How to complete this task: Retype the entries below word for word, leaving none out.

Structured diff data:
--- START ---
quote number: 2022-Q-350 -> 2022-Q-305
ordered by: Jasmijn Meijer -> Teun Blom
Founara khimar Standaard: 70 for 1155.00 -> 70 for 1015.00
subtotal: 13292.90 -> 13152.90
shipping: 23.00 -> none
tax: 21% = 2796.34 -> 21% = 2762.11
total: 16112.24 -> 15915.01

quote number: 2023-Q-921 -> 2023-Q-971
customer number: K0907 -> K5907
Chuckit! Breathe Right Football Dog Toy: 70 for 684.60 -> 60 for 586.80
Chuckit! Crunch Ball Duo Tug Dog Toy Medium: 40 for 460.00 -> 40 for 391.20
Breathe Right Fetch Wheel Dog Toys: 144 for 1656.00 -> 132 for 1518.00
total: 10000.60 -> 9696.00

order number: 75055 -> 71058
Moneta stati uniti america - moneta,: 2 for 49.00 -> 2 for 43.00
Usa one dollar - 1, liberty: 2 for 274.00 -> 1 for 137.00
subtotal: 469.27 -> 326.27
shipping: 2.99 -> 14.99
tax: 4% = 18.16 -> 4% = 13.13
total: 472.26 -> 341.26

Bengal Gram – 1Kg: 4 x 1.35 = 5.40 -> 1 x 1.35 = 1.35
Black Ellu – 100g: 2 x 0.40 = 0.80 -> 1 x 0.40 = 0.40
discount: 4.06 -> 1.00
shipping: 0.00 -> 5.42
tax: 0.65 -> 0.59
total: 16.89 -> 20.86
--- END ---
Your solution:
quote number: 2022-Q-350 -> 2022-Q-305
ordered by: Jasmijn Meijer -> Teun Blom
Founara khimar Standaard: 70 for 1155.00 -> 70 for 1015.00
subtotal: 13292.90 -> 13152.90
shipping: 23.00 -> none
tax: 21% = 2796.34 -> 21% = 2762.11
total: 16112.24 -> 15915.01

quote number: 2023-Q-921 -> 2023-Q-971
customer number: K0907 -> K5907
Chuckit! Breathe Right Football Dog Toy: 70 for 684.60 -> 60 for 586.80
Chuckit! Crunch Ball Duo Tug Dog Toy Medium: 40 for 460.00 -> 40 for 391.20
Breathe Right Fetch Wheel Dog Toys: 144 for 1656.00 -> 132 for 1518.00
total: 10000.60 -> 9696.00

order number: 75055 -> 71058
Moneta stati uniti america - moneta,: 2 for 49.00 -> 2 for 43.00
Usa one dollar - 1, liberty: 2 for 274.00 -> 1 for 137.00
subtotal: 469.27 -> 326.27
shipping: 2.99 -> 14.99
tax: 4% = 18.16 -> 4% = 13.13
total: 472.26 -> 341.26

Bengal Gram – 1Kg: 4 x 1.35 = 5.40 -> 1 x 1.35 = 1.35
Black Ellu – 100g: 2 x 0.40 = 0.80 -> 1 x 0.40 = 0.40
discount: 4.06 -> 1.00
shipping: 0.00 -> 5.42
tax: 0.65 -> 0.59
total: 16.89 -> 20.86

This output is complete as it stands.